--- MATERIAL SHOWN Enclosed Below ---

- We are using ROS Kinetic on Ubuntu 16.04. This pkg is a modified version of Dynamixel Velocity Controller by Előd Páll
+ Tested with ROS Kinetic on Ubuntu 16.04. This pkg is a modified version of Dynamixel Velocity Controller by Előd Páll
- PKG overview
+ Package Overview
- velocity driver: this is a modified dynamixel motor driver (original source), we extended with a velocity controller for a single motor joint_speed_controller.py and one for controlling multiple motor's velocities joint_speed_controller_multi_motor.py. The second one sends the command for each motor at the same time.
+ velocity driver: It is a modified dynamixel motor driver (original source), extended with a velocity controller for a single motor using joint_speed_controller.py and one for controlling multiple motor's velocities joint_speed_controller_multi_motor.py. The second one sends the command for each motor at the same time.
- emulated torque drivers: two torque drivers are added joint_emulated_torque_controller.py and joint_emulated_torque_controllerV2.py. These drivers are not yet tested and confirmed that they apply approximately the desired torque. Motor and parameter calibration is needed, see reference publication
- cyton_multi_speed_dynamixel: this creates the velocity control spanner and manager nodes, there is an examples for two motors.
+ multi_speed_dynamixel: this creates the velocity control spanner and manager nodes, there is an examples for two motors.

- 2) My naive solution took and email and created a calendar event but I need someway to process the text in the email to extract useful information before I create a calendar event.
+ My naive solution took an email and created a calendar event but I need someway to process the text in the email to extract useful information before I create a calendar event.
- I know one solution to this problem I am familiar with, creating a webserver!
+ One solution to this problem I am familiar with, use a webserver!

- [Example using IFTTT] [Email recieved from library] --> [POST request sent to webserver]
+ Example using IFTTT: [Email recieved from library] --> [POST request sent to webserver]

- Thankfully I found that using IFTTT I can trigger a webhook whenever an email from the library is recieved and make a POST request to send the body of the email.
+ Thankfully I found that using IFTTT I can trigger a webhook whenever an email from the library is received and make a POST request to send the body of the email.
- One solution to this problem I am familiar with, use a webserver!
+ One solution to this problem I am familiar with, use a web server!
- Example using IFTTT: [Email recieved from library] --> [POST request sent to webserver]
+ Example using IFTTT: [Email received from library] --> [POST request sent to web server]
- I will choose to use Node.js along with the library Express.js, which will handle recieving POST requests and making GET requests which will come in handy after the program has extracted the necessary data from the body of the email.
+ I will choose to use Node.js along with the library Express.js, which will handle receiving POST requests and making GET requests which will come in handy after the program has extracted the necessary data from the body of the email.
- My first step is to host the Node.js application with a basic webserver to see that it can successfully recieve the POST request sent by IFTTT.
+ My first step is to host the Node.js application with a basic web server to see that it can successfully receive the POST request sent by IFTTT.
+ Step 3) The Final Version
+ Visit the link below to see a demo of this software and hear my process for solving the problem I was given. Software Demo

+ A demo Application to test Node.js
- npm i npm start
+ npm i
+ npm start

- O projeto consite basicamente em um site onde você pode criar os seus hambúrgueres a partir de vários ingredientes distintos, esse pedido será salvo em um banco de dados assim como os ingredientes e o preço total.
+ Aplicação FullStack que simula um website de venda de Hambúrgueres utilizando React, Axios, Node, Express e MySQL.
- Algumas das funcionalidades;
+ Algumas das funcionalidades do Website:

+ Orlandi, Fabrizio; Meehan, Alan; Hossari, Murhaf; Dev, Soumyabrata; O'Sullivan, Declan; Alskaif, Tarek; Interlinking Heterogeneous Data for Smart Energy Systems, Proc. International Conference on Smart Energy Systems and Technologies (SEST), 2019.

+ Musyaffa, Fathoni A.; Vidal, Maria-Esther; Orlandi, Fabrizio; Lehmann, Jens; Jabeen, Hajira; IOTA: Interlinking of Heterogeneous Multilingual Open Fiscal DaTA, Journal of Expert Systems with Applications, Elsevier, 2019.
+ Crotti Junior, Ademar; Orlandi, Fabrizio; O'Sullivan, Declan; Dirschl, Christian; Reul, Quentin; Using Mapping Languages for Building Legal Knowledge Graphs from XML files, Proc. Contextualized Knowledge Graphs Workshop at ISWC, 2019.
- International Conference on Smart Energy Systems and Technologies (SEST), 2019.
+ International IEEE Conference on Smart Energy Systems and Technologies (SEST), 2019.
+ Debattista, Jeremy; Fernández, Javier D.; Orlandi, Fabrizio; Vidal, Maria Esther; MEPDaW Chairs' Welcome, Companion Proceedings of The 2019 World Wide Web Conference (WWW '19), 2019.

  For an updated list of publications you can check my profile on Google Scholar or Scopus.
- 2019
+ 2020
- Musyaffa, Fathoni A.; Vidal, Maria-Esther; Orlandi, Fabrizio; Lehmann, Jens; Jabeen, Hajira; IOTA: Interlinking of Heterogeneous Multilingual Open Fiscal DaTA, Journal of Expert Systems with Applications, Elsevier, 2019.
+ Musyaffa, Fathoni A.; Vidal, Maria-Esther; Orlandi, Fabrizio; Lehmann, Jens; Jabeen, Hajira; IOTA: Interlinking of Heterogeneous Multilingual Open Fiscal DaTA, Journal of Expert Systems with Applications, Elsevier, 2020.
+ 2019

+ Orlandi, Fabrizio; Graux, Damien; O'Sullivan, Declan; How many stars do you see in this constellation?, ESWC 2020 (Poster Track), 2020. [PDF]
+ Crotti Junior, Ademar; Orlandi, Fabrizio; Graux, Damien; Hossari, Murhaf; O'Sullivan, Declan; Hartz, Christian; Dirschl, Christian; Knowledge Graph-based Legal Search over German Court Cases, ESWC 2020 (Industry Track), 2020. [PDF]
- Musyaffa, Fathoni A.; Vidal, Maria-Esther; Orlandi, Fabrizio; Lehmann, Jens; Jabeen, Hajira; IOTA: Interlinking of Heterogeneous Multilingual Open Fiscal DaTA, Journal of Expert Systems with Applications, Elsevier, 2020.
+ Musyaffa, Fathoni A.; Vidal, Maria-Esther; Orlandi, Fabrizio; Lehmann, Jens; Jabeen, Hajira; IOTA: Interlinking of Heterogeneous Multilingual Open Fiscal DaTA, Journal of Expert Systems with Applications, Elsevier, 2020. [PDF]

--- End of Enclosed MATERIAL SHOWN ---

- _YOUR ASSIGNMENT_
Return every record, word for word.

- _YOUR SOLUTION_
- We are using ROS Kinetic on Ubuntu 16.04. This pkg is a modified version of Dynamixel Velocity Controller by Előd Páll
+ Tested with ROS Kinetic on Ubuntu 16.04. This pkg is a modified version of Dynamixel Velocity Controller by Előd Páll
- PKG overview
+ Package Overview
- velocity driver: this is a modified dynamixel motor driver (original source), we extended with a velocity controller for a single motor joint_speed_controller.py and one for controlling multiple motor's velocities joint_speed_controller_multi_motor.py. The second one sends the command for each motor at the same time.
+ velocity driver: It is a modified dynamixel motor driver (original source), extended with a velocity controller for a single motor using joint_speed_controller.py and one for controlling multiple motor's velocities joint_speed_controller_multi_motor.py. The second one sends the command for each motor at the same time.
- emulated torque drivers: two torque drivers are added joint_emulated_torque_controller.py and joint_emulated_torque_controllerV2.py. These drivers are not yet tested and confirmed that they apply approximately the desired torque. Motor and parameter calibration is needed, see reference publication
- cyton_multi_speed_dynamixel: this creates the velocity control spanner and manager nodes, there is an examples for two motors.
+ multi_speed_dynamixel: this creates the velocity control spanner and manager nodes, there is an examples for two motors.

- 2) My naive solution took and email and created a calendar event but I need someway to process the text in the email to extract useful information before I create a calendar event.
+ My naive solution took an email and created a calendar event but I need someway to process the text in the email to extract useful information before I create a calendar event.
- I know one solution to this problem I am familiar with, creating a webserver!
+ One solution to this problem I am familiar with, use a webserver!

- [Example using IFTTT] [Email recieved from library] --> [POST request sent to webserver]
+ Example using IFTTT: [Email recieved from library] --> [POST request sent to webserver]

- Thankfully I found that using IFTTT I can trigger a webhook whenever an email from the library is recieved and make a POST request to send the body of the email.
+ Thankfully I found that using IFTTT I can trigger a webhook whenever an email from the library is received and make a POST request to send the body of the email.
- One solution to this problem I am familiar with, use a webserver!
+ One solution to this problem I am familiar with, use a web server!
- Example using IFTTT: [Email recieved from library] --> [POST request sent to webserver]
+ Example using IFTTT: [Email received from library] --> [POST request sent to web server]
- I will choose to use Node.js along with the library Express.js, which will handle recieving POST requests and making GET requests which will come in handy after the program has extracted the necessary data from the body of the email.
+ I will choose to use Node.js along with the library Express.js, which will handle receiving POST requests and making GET requests which will come in handy after the program has extracted the necessary data from the body of the email.
- My first step is to host the Node.js application with a basic webserver to see that it can successfully recieve the POST request sent by IFTTT.
+ My first step is to host the Node.js application with a basic web server to see that it can successfully receive the POST request sent by IFTTT.
+ Step 3) The Final Version
+ Visit the link below to see a demo of this software and hear my process for solving the problem I was given. Software Demo

+ A demo Application to test Node.js
- npm i npm start
+ npm i
+ npm start

- O projeto consite basicamente em um site onde você pode criar os seus hambúrgueres a partir de vários ingredientes distintos, esse pedido será salvo em um banco de dados assim como os ingredientes e o preço total.
+ Aplicação FullStack que simula um website de venda de Hambúrgueres utilizando React, Axios, Node, Express e MySQL.
- Algumas das funcionalidades;
+ Algumas das funcionalidades do Website:

+ Orlandi, Fabrizio; Meehan, Alan; Hossari, Murhaf; Dev, Soumyabrata; O'Sullivan, Declan; Alskaif, Tarek; Interlinking Heterogeneous Data for Smart Energy Systems, Proc. International Conference on Smart Energy Systems and Technologies (SEST), 2019.

+ Musyaffa, Fathoni A.; Vidal, Maria-Esther; Orlandi, Fabrizio; Lehmann, Jens; Jabeen, Hajira; IOTA: Interlinking of Heterogeneous Multilingual Open Fiscal DaTA, Journal of Expert Systems with Applications, Elsevier, 2019.
+ Crotti Junior, Ademar; Orlandi, Fabrizio; O'Sullivan, Declan; Dirschl, Christian; Reul, Quentin; Using Mapping Languages for Building Legal Knowledge Graphs from XML files, Proc. Contextualized Knowledge Graphs Workshop at ISWC, 2019.
- International Conference on Smart Energy Systems and Technologies (SEST), 2019.
+ International IEEE Conference on Smart Energy Systems and Technologies (SEST), 2019.
+ Debattista, Jeremy; Fernández, Javier D.; Orlandi, Fabrizio; Vidal, Maria Esther; MEPDaW Chairs' Welcome, Companion Proceedings of The 2019 World Wide Web Conference (WWW '19), 2019.

  For an updated list of publications you can check my profile on Google Scholar or Scopus.
- 2019
+ 2020
- Musyaffa, Fathoni A.; Vidal, Maria-Esther; Orlandi, Fabrizio; Lehmann, Jens; Jabeen, Hajira; IOTA: Interlinking of Heterogeneous Multilingual Open Fiscal DaTA, Journal of Expert Systems with Applications, Elsevier, 2019.
+ Musyaffa, Fathoni A.; Vidal, Maria-Esther; Orlandi, Fabrizio; Lehmann, Jens; Jabeen, Hajira; IOTA: Interlinking of Heterogeneous Multilingual Open Fiscal DaTA, Journal of Expert Systems with Applications, Elsevier, 2020.
+ 2019

+ Orlandi, Fabrizio; Graux, Damien; O'Sullivan, Declan; How many stars do you see in this constellation?, ESWC 2020 (Poster Track), 2020. [PDF]
+ Crotti Junior, Ademar; Orlandi, Fabrizio; Graux, Damien; Hossari, Murhaf; O'Sullivan, Declan; Hartz, Christian; Dirschl, Christian; Knowledge Graph-based Legal Search over German Court Cases, ESWC 2020 (Industry Track), 2020. [PDF]
- Musyaffa, Fathoni A.; Vidal, Maria-Esther; Orlandi, Fabrizio; Lehmann, Jens; Jabeen, Hajira; IOTA: Interlinking of Heterogeneous Multilingual Open Fiscal DaTA, Journal of Expert Systems with Applications, Elsevier, 2020.
+ Musyaffa, Fathoni A.; Vidal, Maria-Esther; Orlandi, Fabrizio; Lehmann, Jens; Jabeen, Hajira; IOTA: Interlinking of Heterogeneous Multilingual Open Fiscal DaTA, Journal of Expert Systems with Applications, Elsevier, 2020. [PDF]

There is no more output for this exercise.